A guest post by AKUS
Big news at the Guardian had the faithful Israel bashers a-twitter this week.
A performer named Lauryn Hill decided not to perform in Israel “after cultural boycott pressure”, as the Guardian gleefully referred to the threats and intimidation she succumbed to from “a social media campaign by activists who urged her to boycott Israel over its occupation of Palestinian land.”
Listing her accomplishments, the Guardian article salaciously pointed out that after recording one well-known song, Hill “decided to drop out of the public eye … [and] served a brief prison term over tax evasion”. Cyber bullying of this performer (and tax evader) achieved its goal of intimidating her. Israelis will not get the opportunity to see her perform in Israel.
The following paragraph from the Guardian report of her cancelled trip is a shocking indictment of the ability of cyber-bullies to intimidate a person; not the happy ending the Guardian apparently thinks it is:
“Activists pressured Hill to cancel, with a campaign that quoted Killing Me Softly – a cover song she is famous for – to describe Israeli policies.”
Unknown “activists” waged a cyber-bullying campaign, which the Guardian does not condemn, to which this weak-kneed individual succumbed (oh, Charlie Hebdo – where are you when we need you to stand up for personal freedom of choice and expression in the arts?).
As a matter of fact, an earlier Guardian article from September 21, 2014, pointed out that Miss Hill is no longer a particularly successful performer. Israeli audiences may have been spared an embarrassing debacle by a has-been:
“First of five UK shows sees the singer booed amid complaints about her punctuality, treatment of her songs, and sound quality …. Lauryn Hill’s return to Britain for the first of five UK shows proved to be a disaster on Saturday night.”

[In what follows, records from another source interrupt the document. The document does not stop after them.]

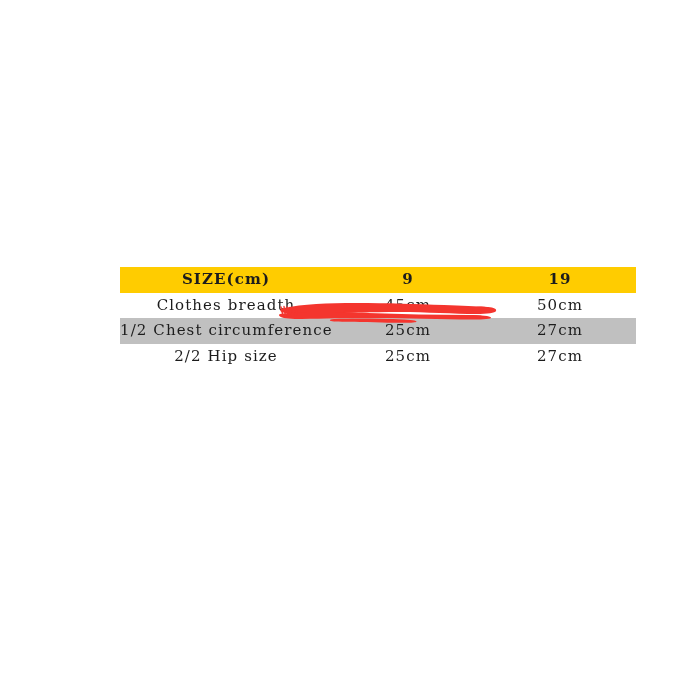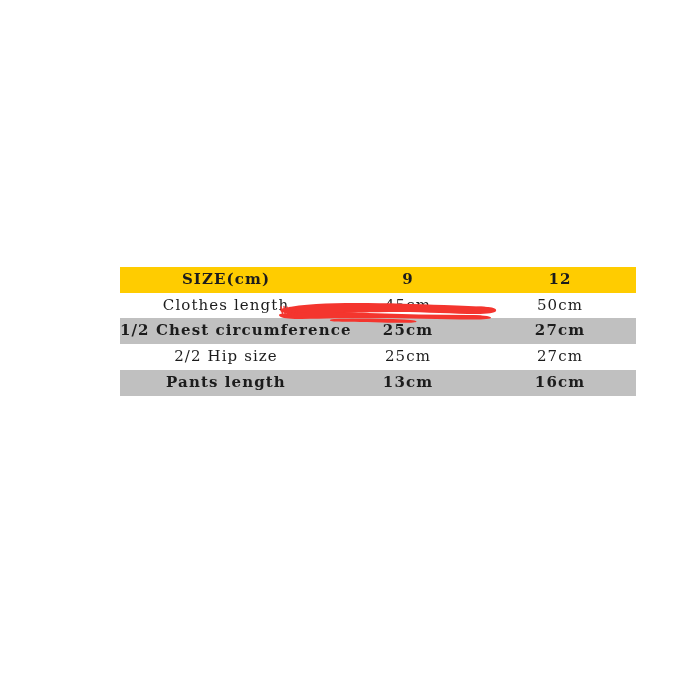"12" td.col-v2 { text: 12 -> 19 }
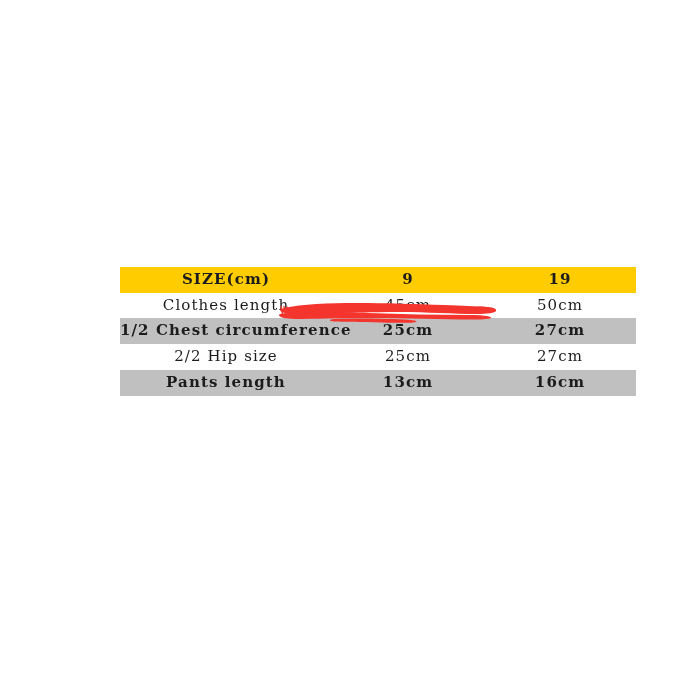"Clothes length" td.col-label { text: length -> breadth }
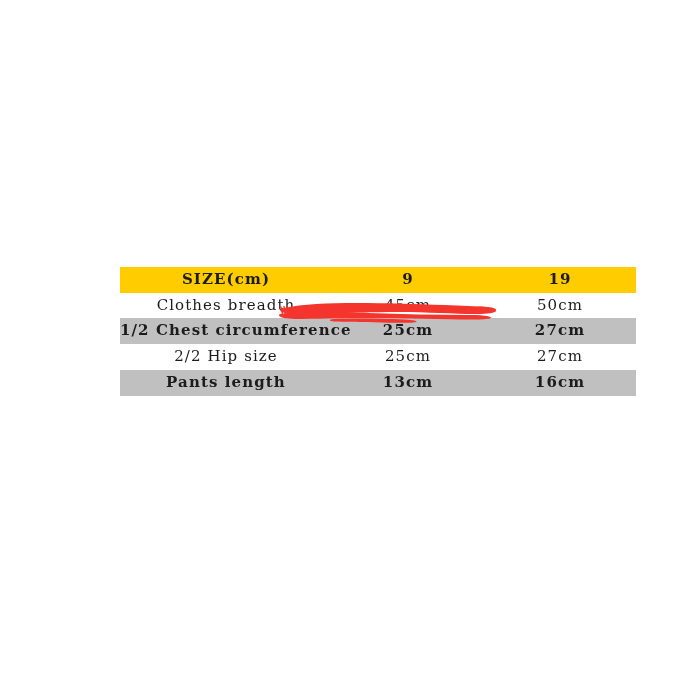"1/2 Chest circumference" .row-dark { font-weight: bold -> none }
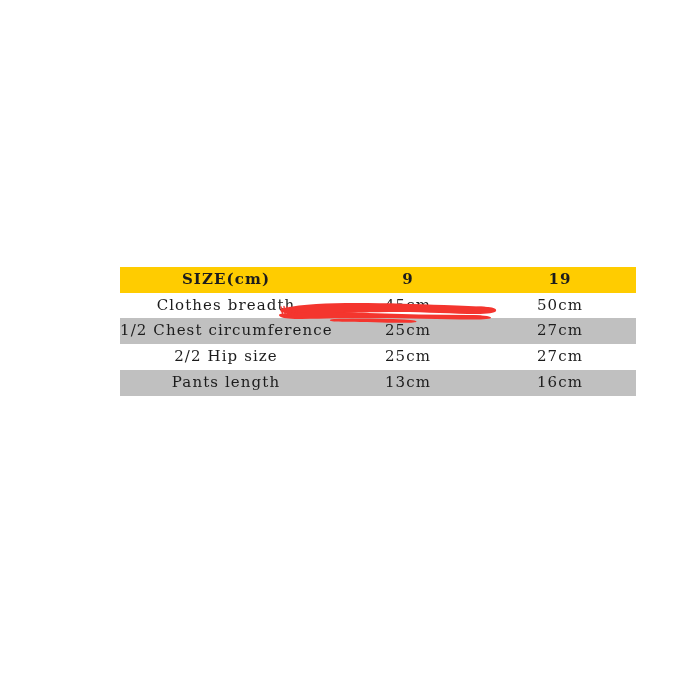"Pants length" tr.row-dark { html: <tr> <td>Pants length</td> <td>13cm</td> <td>16cm</td> </tr> -> none }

The Guardian, which so quickly pounced on this story of Hill’s canceled performance as a BDS success, rather than presenting it as the bullying it actually represents, managed to miss recent reports concerning more principled performers who have, in no uncertain terms, made it plain that they will not be bullied out of visiting Israel.
The Jerusalem Post was happy to report US diva Dionne Warwick is coming to Israel, says won’t succumb to BDS pressures:
“After entertainer Lauryn Hill cancelled her show in Israel for political reasons, American diva Dionne Warwick said Wednesday that she has no plans to cancel her upcoming Tel Aviv performance, saying that “art has no boundaries.”
A statement released to the press read that Ms. Warwick “would never fall victim to the hard pressures of Roger Waters, from Pink Floyd, or other political people who have their views on politics in Israel.””
Ynet was also quick to point out that Bon Jovi in talks for summer gig in Israel:
“The summer’s round of big concerts may soon add the name Bon Jovi to its list of famous names. Official sources in production told Ynet that early discussions have begun to bring the rock band to Israel in September, most likely to take place in Park Yarkon.”
So this is the Guardian’s game: try to make every minor BDS fail look like a huge success, and distort the view its readers have of the absurd failures of the BDS effort by simply not reporting the occasions in which many more artists of principle stand up for their right to perform where and when they wish.
Foreign artists who have performed in Israel and stood up to the bullying include Dylan, Leonard Cohen, Paul McCartney, Elton John, the Rolling Stones, Alicia Keys, Justin Timberlake and numerous others. Succumbing to BDS cyber-bullying may work with washed-up up former performers like Roger Waters and Lauryn Hill. They may see it as attractive opportunity for them to escape the obscurity in which they otherwise exist by getting a nod from the Israel-bashing Guardian and others.
Artists who can stand on the merits of their acknowledged success follow the dictates of their own moral compass when being pushed to do otherwise and live the principle of freedom of expression by their own actions, showing the BDS crowd for what it is – a failed hodge-podge of cyber-bullies on whom artists should turn their backs.